Religion

Ever Wondered What Life is Like as a 23-Year-Old Priest in Rajasthan?

A lot cooler than we imagined.

by Parthshri Arora
27 May 2019, 2:29am

Life as a 23-year-old priest in Rajasthan is actually very chill. Image: Parthshri Arora

My parents recently took me, along with their friends, to Pushkar, Rajasthan, to check out a hotel for a ‘destination wedding’. In classic nouveau(semi)-riche West Delhi Punjabi fashion, they got shitfaced at night, and decided to take us to a temple, the Jagatpita Brahma Mandir, to show us some sanskaar. According to some, it also happens to to be the only temple in the world devoted to Brahma i.e. The OG Creator—a justifiable presence in a city rumoured to be one where Brahma waged an iconic battle.

Brahmins are the only caste from which Hindu priests are drafted from, and are apparently “responsible for teaching and maintaining sacred knowledge”. Colour me surprised then, when I chanced upon 23-year-old Dev Parasher on the aforementioned temple run—wearing a white shirt and black jeans. The iPhone-wielding purohit/pundit who performed the puja for us was a far cry from the dhoti-sporting, choti-rocking pundits we were more accustomed to seeing in the holy city of Pushkar.

Parashar nonchalantly called me over to chat in the middle of the puja. We also exchanged numbers. The following is a slightly edited transcript of a phone interview with Parashar, where he talks about the life and times of a young priest in Pushkar.

VICE: Your caller tune is interesting. What is it?
Dev Parasher: It’s a new song by Badshah called ‘Tera Buzz Mujhe Jeene Na De Jeene Na De”. I like Badshah, but my favorite singers are Arijit Singh and Hardy Sandhu. His ‘Backbone’ song—I love.

Did you always want to be a priest?
I studied Arts in the 12th grade at the local senior secondary school. I wanted to be a businessman, but as my family had been involved in [the business of] religion for nine generations, I decided to stay in the vocation.

"I am a brahmin, so we are allowed to raise families. We don’t have to make those sacrifices"

The sarovar near the Brahma temple in Pushkar. Image: Parthshri Arora

How much money do you make in a month?
Rs. 15,000-20,000 a month. Ek tarah se seasonal business hi hai humaara (In a way, my business is seasonal). It really depends if tourists are in town or not. There are [only] that many deaths regularly to sustain a living. Sometimes it’s also affected by other things, like Ram Nath Kovind coming here.

The President of India?
He came here a month ago. Authorities shut down major parts of the city. On 13th May, the temple was shut at 7pm. People who came from far-flung areas to do darshan were pissed off. One of them came back a couple of weeks later and attacked pundits and other tourists in the temple with what seems like a hatchet from the video [shot on the phone by a bystander].

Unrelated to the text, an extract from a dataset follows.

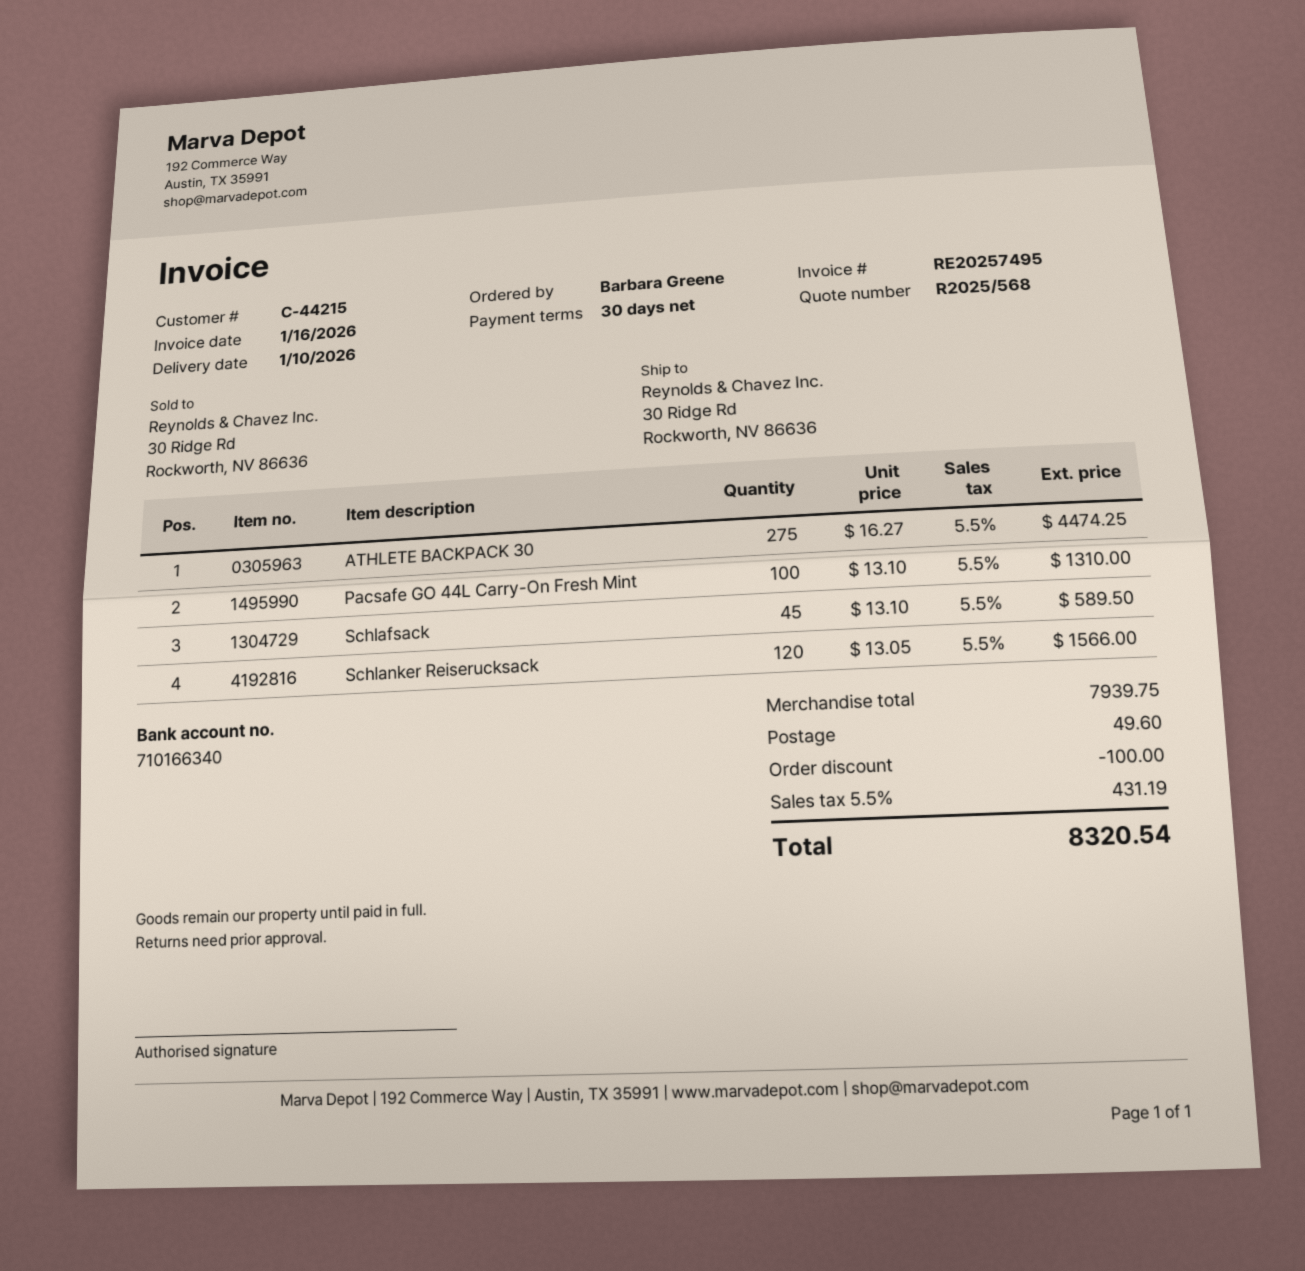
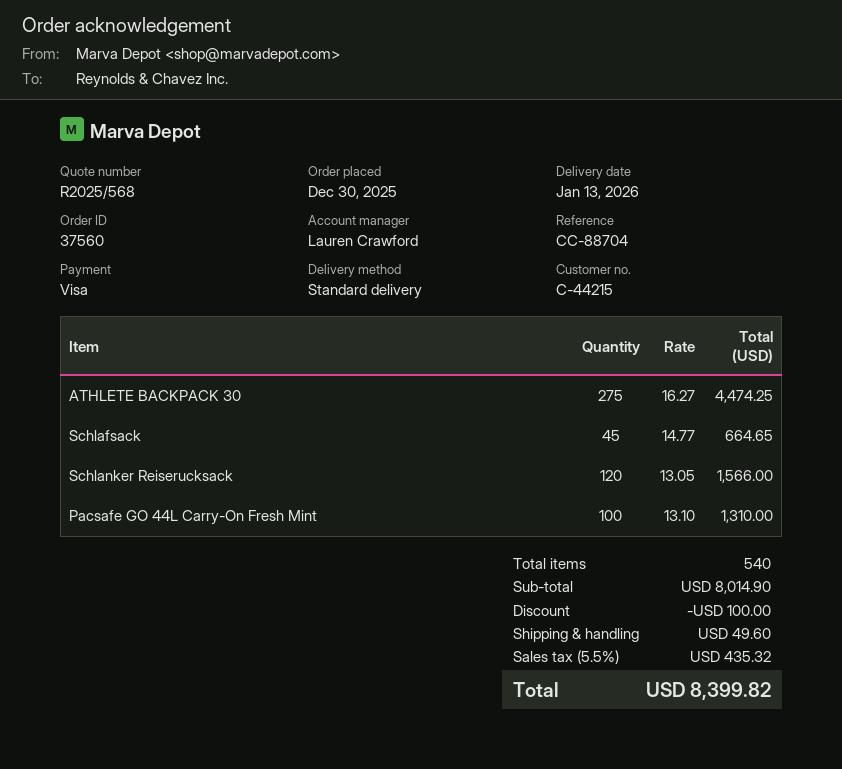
delivery date: 2026-01-10 -> 2026-01-13
Schlafsack: 45 x 13.10 = 589.50 -> 45 x 14.77 = 664.65
subtotal: 7939.75 -> 8014.90
tax: 5.5% = 431.19 -> 5.5% = 435.32
total: 8320.54 -> 8399.82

How did you buy an iPhone on such an irregular income?
My girlfriend, Fanny, after I’d given her a tour of Pushkar, asked me if I wanted something. I told her I like Apple phones. We’ve been dating for 6 months. She’s 28, a tattoo artist from France. She’s in Himachal right now. We meet each other every other month, so long distance is not that difficult. She’s coming to Pushkar again next month.

"We exchange numbers and make plans to meet on WhatsApp. Dating hoti rehti hai"

Are pundits allowed phones, girlfriends, etc?
Sadhus are the ones who are not allowed worldly possessions. I am a brahmin, so we are allowed to raise families. We don’t have to make those sacrifices.

Does being a pundit help with meeting women?
Depends on the language you know. I have learnt French from tourists who come here. Depends on the girl also. We show them around, we speak to them. We exchange numbers and make plans to meet on WhatsApp. Dating hoti rehti hai (Dating continues).

Of the 500+ temples in Pushkar, the Brahma temple is revered the most. Image: Parthshri Arora

Did you have to study a lot to become a pundit?
I started learning when I was 13, finished when I was 17. I studied satya vachan, rudri, tripindi ka mantra.

What are your friends like?
My friends have diplomas and all, but they are involved in their family business too. Because Pushkar is full of brahmins, it’s called Brahma Nagari. 25,000 population mein se zyada tar brahmin hain (Most of the population of 25,000 are brahmins). We do meet everyday though chai ki khadi, talk about what we could’ve become.

What do you wish you could do?
I keep my dreams as big as I can fulfil them. I enjoy shopping and travelling. I want to go out of India one time. I might go to France soon; I’m trying to get my passport cleared.